Burger emphasised his commitment to the strategy, saying "Our first philosophy is to win the game. Put the game away then think about bonus points. You don't enter a game thinking 'we are going to go for a bonus point here'. You start by thinking, let's win this game."

And what of the Hurricanes this Sunday? Well, ruminated Coetzee, hopefully the "monkey" of that bonus point was now off their backs. In other words, this match isn't likely to need a pocket calculator to sort out the scores and scorers.

"I won't change a lot for next weekend" said Coetzee. "The team are really firing with what they know best ... great defence, a great kicking game to get territory and set pieces and make sure we are clinical at the breakdown.
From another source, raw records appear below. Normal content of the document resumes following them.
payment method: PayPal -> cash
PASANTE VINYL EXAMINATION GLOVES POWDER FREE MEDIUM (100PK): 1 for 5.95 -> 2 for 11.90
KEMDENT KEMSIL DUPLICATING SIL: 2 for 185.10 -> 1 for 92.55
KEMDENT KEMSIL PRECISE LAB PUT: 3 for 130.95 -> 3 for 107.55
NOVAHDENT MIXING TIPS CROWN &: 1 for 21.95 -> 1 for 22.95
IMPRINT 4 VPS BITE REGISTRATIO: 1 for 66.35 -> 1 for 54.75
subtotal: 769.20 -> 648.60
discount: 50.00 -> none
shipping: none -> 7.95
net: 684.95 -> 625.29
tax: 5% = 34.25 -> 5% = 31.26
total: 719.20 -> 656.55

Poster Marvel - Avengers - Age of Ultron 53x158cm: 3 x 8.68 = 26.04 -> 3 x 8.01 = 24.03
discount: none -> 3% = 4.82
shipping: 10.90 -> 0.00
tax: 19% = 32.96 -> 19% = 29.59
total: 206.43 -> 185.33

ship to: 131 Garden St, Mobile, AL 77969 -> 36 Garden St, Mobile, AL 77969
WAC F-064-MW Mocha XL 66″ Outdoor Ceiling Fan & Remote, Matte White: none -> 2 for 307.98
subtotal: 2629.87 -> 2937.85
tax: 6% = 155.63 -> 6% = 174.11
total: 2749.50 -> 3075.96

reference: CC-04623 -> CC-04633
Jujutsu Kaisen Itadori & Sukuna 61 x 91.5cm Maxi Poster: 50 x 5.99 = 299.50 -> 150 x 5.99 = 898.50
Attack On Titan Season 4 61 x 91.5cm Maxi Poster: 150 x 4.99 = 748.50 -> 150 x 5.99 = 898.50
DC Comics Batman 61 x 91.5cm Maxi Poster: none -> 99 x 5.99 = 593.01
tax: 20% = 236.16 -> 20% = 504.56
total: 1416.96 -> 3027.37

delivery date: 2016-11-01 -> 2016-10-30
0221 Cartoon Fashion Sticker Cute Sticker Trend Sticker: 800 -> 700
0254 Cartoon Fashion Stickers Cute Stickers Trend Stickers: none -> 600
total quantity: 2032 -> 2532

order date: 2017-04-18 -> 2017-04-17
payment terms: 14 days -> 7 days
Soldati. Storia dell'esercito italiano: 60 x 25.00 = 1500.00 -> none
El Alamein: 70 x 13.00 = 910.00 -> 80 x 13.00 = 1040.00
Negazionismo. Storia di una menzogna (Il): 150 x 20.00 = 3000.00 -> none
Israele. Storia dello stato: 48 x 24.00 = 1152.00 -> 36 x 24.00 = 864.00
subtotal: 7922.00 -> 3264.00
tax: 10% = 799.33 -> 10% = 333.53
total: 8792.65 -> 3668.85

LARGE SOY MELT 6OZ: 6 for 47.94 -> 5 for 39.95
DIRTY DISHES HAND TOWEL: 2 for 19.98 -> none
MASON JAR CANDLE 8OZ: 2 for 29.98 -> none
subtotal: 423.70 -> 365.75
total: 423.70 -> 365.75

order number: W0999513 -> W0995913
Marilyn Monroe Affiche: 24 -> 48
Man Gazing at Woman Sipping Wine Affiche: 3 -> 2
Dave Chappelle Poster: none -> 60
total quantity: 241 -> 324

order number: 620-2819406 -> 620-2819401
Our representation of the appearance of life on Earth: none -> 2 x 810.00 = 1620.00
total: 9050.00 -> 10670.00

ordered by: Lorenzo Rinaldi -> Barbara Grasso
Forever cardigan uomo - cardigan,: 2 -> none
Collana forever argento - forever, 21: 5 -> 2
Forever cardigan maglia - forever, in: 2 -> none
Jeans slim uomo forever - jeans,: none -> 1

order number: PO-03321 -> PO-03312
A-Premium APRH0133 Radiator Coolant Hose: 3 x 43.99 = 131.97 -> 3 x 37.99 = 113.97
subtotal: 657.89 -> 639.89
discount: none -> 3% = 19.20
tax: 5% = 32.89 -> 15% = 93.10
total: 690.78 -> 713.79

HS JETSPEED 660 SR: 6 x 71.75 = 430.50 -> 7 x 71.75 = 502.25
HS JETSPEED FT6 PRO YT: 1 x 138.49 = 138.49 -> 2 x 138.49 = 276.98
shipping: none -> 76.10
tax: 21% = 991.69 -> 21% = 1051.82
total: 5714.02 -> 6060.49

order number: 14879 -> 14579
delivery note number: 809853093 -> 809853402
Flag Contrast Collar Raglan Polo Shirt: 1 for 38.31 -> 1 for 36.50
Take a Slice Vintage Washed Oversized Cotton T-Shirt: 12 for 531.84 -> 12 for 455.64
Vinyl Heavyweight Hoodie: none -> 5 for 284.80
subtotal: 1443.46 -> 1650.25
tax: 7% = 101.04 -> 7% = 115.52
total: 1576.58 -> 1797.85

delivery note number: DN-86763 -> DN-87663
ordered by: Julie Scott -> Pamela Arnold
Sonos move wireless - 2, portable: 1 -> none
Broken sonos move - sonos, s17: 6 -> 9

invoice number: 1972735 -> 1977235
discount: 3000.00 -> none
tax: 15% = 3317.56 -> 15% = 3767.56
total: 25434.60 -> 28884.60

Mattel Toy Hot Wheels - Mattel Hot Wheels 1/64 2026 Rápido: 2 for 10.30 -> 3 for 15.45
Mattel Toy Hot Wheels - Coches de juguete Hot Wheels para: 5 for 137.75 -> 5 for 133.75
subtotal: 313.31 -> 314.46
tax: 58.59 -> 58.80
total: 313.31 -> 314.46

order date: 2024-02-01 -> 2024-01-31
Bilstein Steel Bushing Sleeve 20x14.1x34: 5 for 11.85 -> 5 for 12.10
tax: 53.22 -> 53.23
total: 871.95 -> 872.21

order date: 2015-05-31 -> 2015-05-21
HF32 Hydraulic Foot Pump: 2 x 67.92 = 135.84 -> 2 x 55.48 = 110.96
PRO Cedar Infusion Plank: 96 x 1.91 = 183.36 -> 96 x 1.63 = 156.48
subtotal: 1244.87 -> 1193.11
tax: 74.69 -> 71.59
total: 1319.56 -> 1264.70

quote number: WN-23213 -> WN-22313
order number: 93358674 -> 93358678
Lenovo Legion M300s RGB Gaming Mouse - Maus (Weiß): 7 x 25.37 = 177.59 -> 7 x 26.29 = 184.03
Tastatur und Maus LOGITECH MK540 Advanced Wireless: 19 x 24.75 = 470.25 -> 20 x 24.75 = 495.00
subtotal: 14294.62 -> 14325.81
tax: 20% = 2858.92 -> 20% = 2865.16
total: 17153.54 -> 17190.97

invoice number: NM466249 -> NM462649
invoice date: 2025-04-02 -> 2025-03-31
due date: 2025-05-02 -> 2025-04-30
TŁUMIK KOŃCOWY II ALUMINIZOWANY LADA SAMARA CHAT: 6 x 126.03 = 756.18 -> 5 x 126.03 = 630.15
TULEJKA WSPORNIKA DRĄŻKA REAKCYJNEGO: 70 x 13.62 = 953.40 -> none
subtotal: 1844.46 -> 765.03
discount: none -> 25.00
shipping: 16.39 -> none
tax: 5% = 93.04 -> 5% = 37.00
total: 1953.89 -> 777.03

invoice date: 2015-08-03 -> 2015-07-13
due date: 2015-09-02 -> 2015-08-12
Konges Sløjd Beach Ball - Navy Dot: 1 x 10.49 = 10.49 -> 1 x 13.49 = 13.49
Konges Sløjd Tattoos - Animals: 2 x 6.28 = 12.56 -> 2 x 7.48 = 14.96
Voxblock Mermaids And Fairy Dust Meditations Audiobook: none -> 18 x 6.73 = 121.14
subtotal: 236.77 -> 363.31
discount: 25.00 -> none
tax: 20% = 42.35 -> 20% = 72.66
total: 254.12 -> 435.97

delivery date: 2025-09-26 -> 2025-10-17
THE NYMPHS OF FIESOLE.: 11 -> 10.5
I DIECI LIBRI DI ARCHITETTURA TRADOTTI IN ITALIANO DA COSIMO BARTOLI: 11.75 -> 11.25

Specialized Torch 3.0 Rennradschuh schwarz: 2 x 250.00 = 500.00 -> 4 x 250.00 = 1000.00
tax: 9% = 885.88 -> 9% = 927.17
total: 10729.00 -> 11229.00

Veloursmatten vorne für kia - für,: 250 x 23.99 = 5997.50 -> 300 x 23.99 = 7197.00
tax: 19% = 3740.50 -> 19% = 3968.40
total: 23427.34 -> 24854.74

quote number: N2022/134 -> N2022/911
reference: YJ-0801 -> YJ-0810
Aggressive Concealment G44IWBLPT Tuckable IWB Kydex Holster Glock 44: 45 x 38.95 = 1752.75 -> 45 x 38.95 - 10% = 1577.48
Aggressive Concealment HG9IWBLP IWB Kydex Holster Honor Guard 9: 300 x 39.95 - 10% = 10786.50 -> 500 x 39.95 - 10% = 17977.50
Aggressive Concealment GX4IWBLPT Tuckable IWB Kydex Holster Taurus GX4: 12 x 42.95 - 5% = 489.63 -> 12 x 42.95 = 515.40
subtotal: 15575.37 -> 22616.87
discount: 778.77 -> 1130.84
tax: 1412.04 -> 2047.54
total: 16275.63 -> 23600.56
"The Hurricanes are loaded with All Blacks; they are a top quality side. They have been semifinalists and finalists in this competition and if we think it was physical against the Highlanders, we can expect that department to be even a level higher next Saturday.

"The Hurricanes are a side that plays as a strong group of players, a team. If you are playing in this competition and you are not a team, then it's going to be a long competition for you. But that's something the Stormers this year pride themselves on, their teamwork, and that is why we can defend like we have done.

"The Hurricanes are likewise, so it's a big challenge for us but also an exciting one."